• [Aim of the task] Your job is to set down the listing again exactly as it stands.

• [Source data]
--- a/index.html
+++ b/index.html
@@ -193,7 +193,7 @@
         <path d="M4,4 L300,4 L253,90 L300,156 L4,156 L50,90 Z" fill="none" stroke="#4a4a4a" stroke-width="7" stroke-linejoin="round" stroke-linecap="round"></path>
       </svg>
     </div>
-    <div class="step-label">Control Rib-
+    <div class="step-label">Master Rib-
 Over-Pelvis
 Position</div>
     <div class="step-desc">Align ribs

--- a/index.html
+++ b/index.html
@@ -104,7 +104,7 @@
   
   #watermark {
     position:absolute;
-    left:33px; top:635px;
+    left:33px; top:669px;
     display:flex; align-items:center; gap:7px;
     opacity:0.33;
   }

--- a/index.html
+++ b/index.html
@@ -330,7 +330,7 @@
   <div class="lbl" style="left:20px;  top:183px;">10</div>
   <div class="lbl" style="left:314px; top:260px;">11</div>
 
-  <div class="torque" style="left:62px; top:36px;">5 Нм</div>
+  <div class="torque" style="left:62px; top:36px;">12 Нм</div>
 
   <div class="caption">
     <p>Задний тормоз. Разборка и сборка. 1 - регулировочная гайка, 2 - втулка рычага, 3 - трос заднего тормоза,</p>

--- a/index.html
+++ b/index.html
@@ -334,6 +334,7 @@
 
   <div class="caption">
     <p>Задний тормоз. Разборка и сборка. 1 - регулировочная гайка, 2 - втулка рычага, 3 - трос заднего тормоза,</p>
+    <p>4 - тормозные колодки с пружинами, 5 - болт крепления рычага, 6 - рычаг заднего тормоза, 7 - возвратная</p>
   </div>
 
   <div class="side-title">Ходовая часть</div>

• [Solution for this task]
--- a/index.html
+++ b/index.html
@@ -193,7 +193,7 @@
         <path d="M4,4 L300,4 L253,90 L300,156 L4,156 L50,90 Z" fill="none" stroke="#4a4a4a" stroke-width="7" stroke-linejoin="round" stroke-linecap="round"></path>
       </svg>
     </div>
-    <div class="step-label">Control Rib-
+    <div class="step-label">Master Rib-
 Over-Pelvis
 Position</div>
     <div class="step-desc">Align ribs

--- a/index.html
+++ b/index.html
@@ -104,7 +104,7 @@
   
   #watermark {
     position:absolute;
-    left:33px; top:635px;
+    left:33px; top:669px;
     display:flex; align-items:center; gap:7px;
     opacity:0.33;
   }

--- a/index.html
+++ b/index.html
@@ -330,7 +330,7 @@
   <div class="lbl" style="left:20px;  top:183px;">10</div>
   <div class="lbl" style="left:314px; top:260px;">11</div>
 
-  <div class="torque" style="left:62px; top:36px;">5 Нм</div>
+  <div class="torque" style="left:62px; top:36px;">12 Нм</div>
 
   <div class="caption">
     <p>Задний тормоз. Разборка и сборка. 1 - регулировочная гайка, 2 - втулка рычага, 3 - трос заднего тормоза,</p>

--- a/index.html
+++ b/index.html
@@ -334,6 +334,7 @@
 
   <div class="caption">
     <p>Задний тормоз. Разборка и сборка. 1 - регулировочная гайка, 2 - втулка рычага, 3 - трос заднего тормоза,</p>
+    <p>4 - тормозные колодки с пружинами, 5 - болт крепления рычага, 6 - рычаг заднего тормоза, 7 - возвратная</p>
   </div>
 
   <div class="side-title">Ходовая часть</div>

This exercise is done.